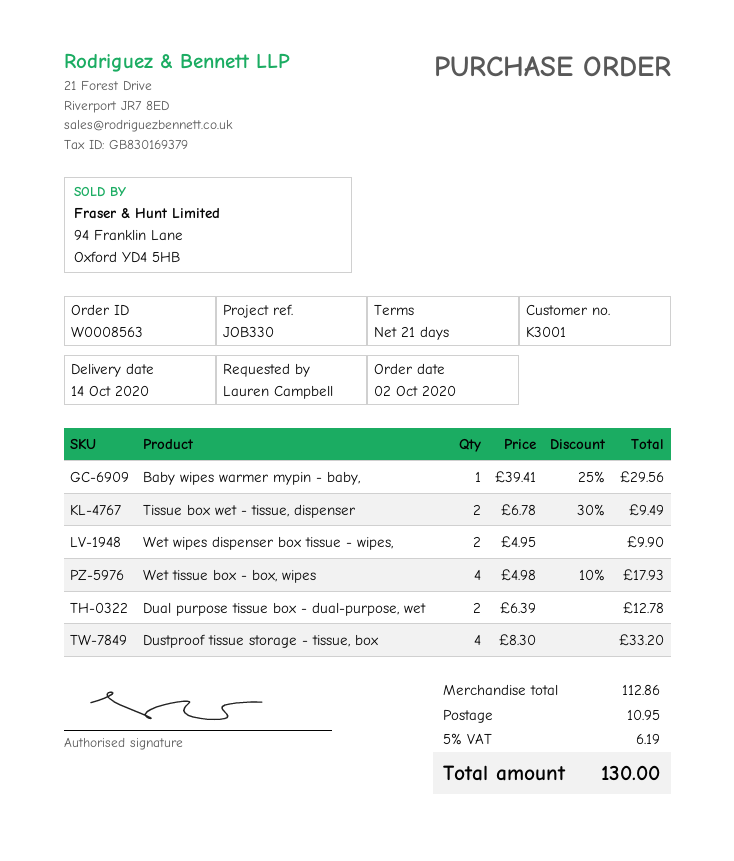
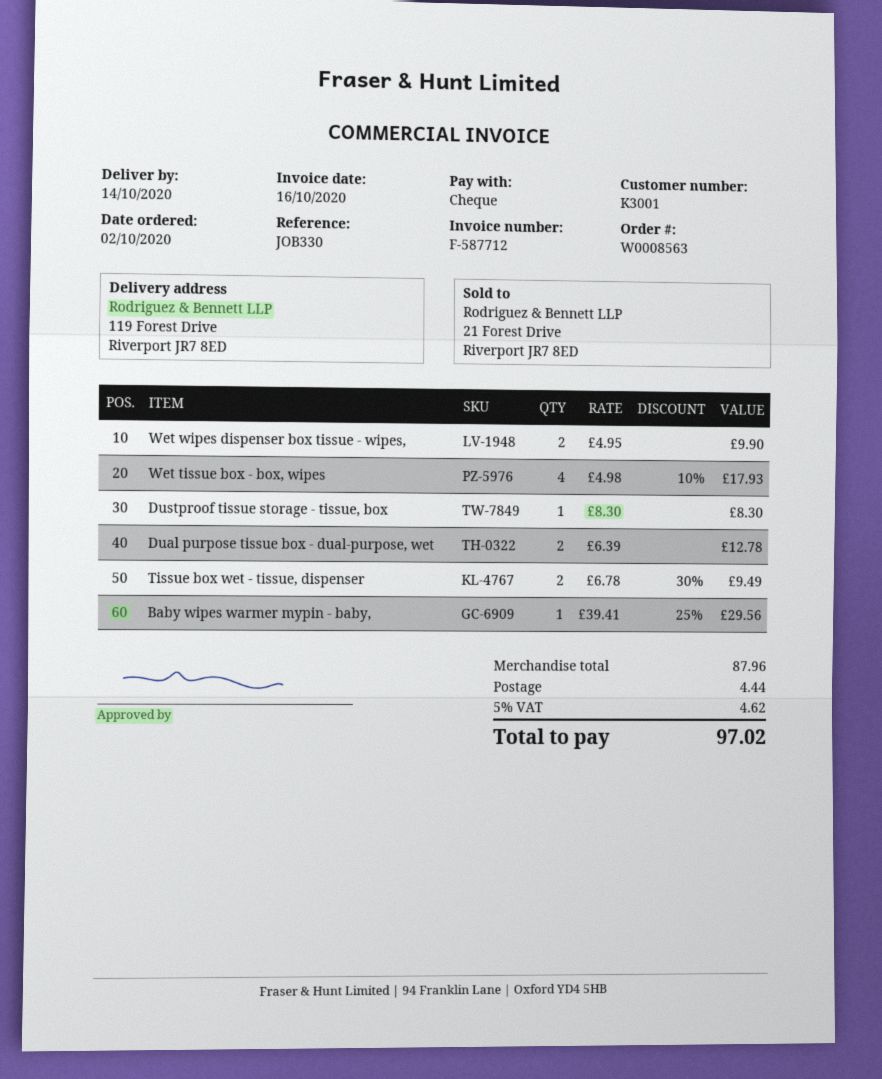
Dustproof tissue storage - tissue, box: 4 x 8.30 = 33.20 -> 1 x 8.30 = 8.30
subtotal: 112.86 -> 87.96
shipping: 10.95 -> 4.44
tax: 5% = 6.19 -> 5% = 4.62
total: 130.00 -> 97.02

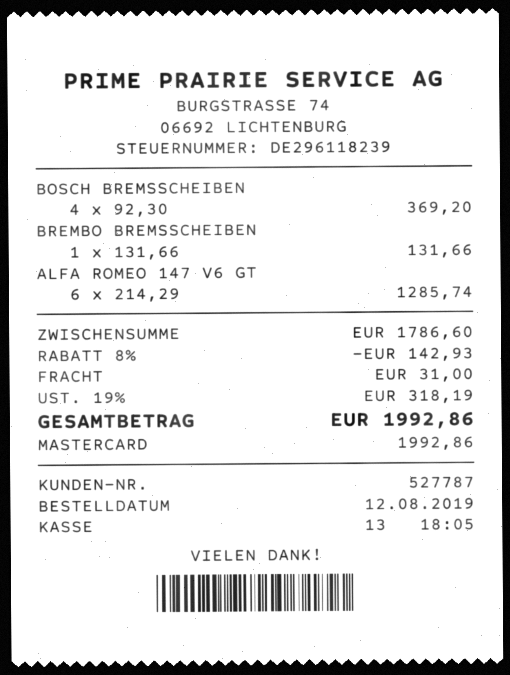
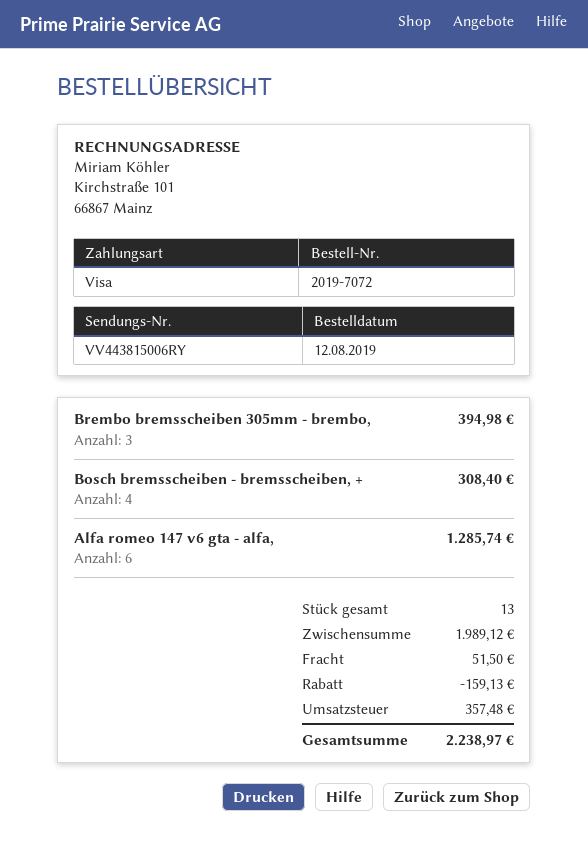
payment method: Mastercard -> Visa
BOSCH BREMSSCHEIBEN: 4 for 369.20 -> 4 for 308.40
BREMBO BREMSSCHEIBEN: 1 for 131.66 -> 3 for 394.98
subtotal: 1786.60 -> 1989.12
discount: 142.93 -> 159.13
shipping: 31.00 -> 51.50
tax: 318.19 -> 357.48
total: 1992.86 -> 2238.97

---*---

WORK TO COMPLETE: Collect from the data above every line that includes "BREMSSCHEIBEN".

EXERCISE RESPONSE:
BOSCH BREMSSCHEIBEN: 4 for 369.20 -> 4 for 308.40
BREMBO BREMSSCHEIBEN: 1 for 131.66 -> 3 for 394.98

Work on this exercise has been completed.